Mr. Bush and other senior officials have said that the electronic
surveillance operation was authorized by what they call the president's wartime
powers and a Congressional resolution authorizing the use of force against Al
Qaeda passed in the days after the September 2001 terror attacks.
The government's increasing unwillingness to honor confidentiality pledges
between journalists and their sources in national security cases has been
evident in another case, involving the disclosure in 2003 of the identity of an
undercover C.I.A. officer, Valerie Wilson. The special counsel in the case,
Patrick J. Fitzgerald, demanded that several journalists disclose their
conversations with their sources.
Judith Miller, at the time a reporter for The Times, went to jail for 85
days before agreeing to comply with a subpoena to testify about her
conversations with I. Lewis Libby Jr., who was chief of staff to Vice President
Dick Cheney. Mr. Libby has been indicted on charges of making false statements
and obstruction of justice and has pleaded not guilty.
"An outgrowth of the Fitzgerald investigation is that the gloves are off in
leak cases," said George J. Terwilliger III, former deputy attorney general in
the administration of the first President Bush. "New rules apply."
How aggressively prosecutors pursue the new case involving the N.S.A. may
depend on their assessment of the damage caused by the disclosure, Mr.
Terwilliger said. "If the program is as sensitive and critical as it has been
described, and leaking its existence could put the lives of innocent American
people in jeopardy," he said, "that surely would have an effect on the exercise
of prosecutorial discretion."
Recently, federal authorities have used espionage statutes to move beyond
prosecutions of government officials who disclose classified information to
indict private citizens who receive it. In the case of a former Pentagon
analyst, Lawrence A. Franklin, who pleaded guilty to disclosing defense
secrets, federal authorities have charged Steven J. Rosen and Keith Weissman,
formerly representatives of the American Israel Public Affairs Committee, a
pro-Israel lobbying group.
The two men have been indicted on charges of turning over information
obtained from Mr. Franklin to a foreign government, which has been identified
as Israel, and to journalists. At Mr.
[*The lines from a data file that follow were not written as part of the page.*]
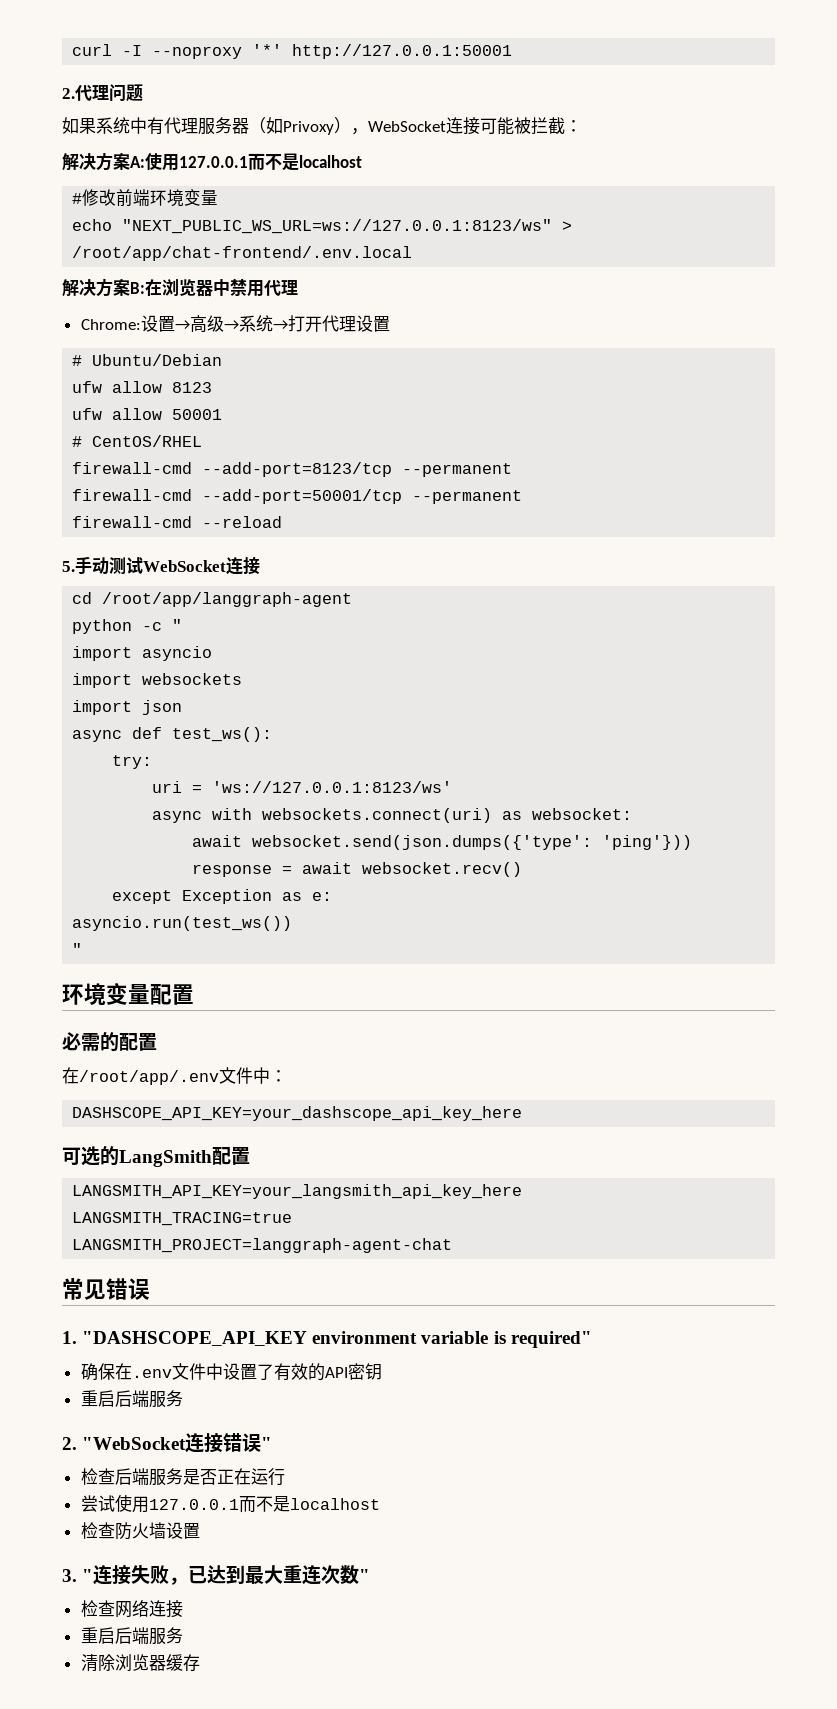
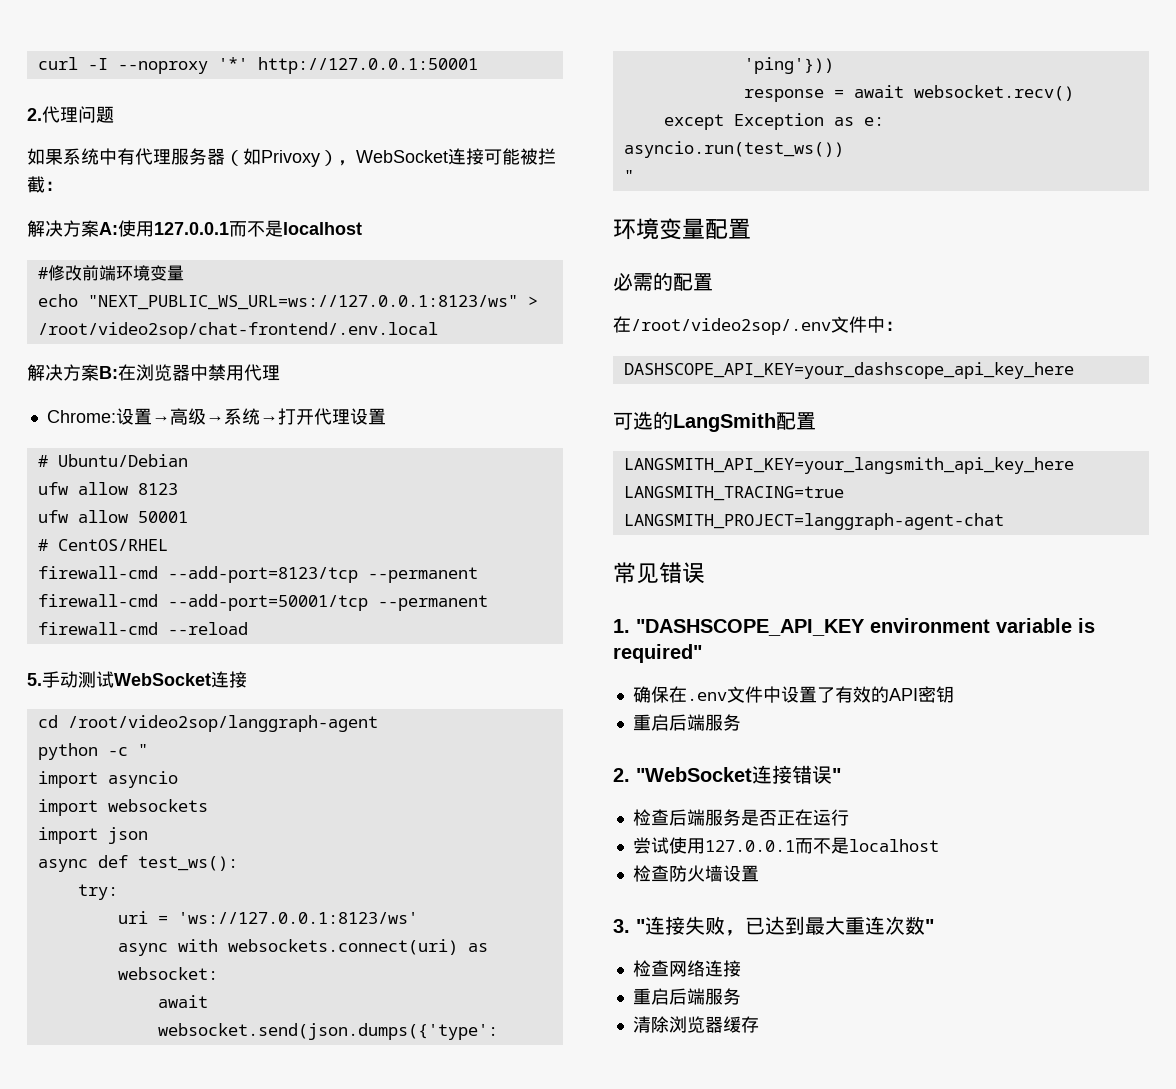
- echo "NEXT_PUBLIC_WS_URL=ws://127.0.0.1:8123/ws" > /root/app/chat-frontend/.env.local
+ echo "NEXT_PUBLIC_WS_URL=ws://127.0.0.1:8123/ws" > /root/video2sop/chat-frontend/.env.local
- cd /root/app/langgraph-agent
+ cd /root/video2sop/langgraph-agent
- 在/root/app/.env文件中：
+ 在/root/video2sop/.env文件中：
Franklin's sentencing hearing in
Alexandria, Va., Judge T. S. Ellis III of Federal District Court said he
believed that private citizens and government employees must obey laws against
illegally disseminating classified information.
"Persons who have unauthorized possession, who come into unauthorized
possession of classified information, must abide by the law," Judge Ellis said.
"That applies to academics, lawyers, journalists, professors, whatever."
Some media lawyers believe that The Times has powerful legal arguments in
defense of its reporting and in protecting its sources.
Theodore J. Boutrous Jr., who has represented publications like The Wall
Street Journal and Time magazine, said: "There is a very strong argument that a
federal common-law reporters' privilege exists and that privilege would protect
confidential sources in this case. There is an extremely strong public interest
in this information, and the public has the right to understand this
controversial and possibly unconstitutional public policy."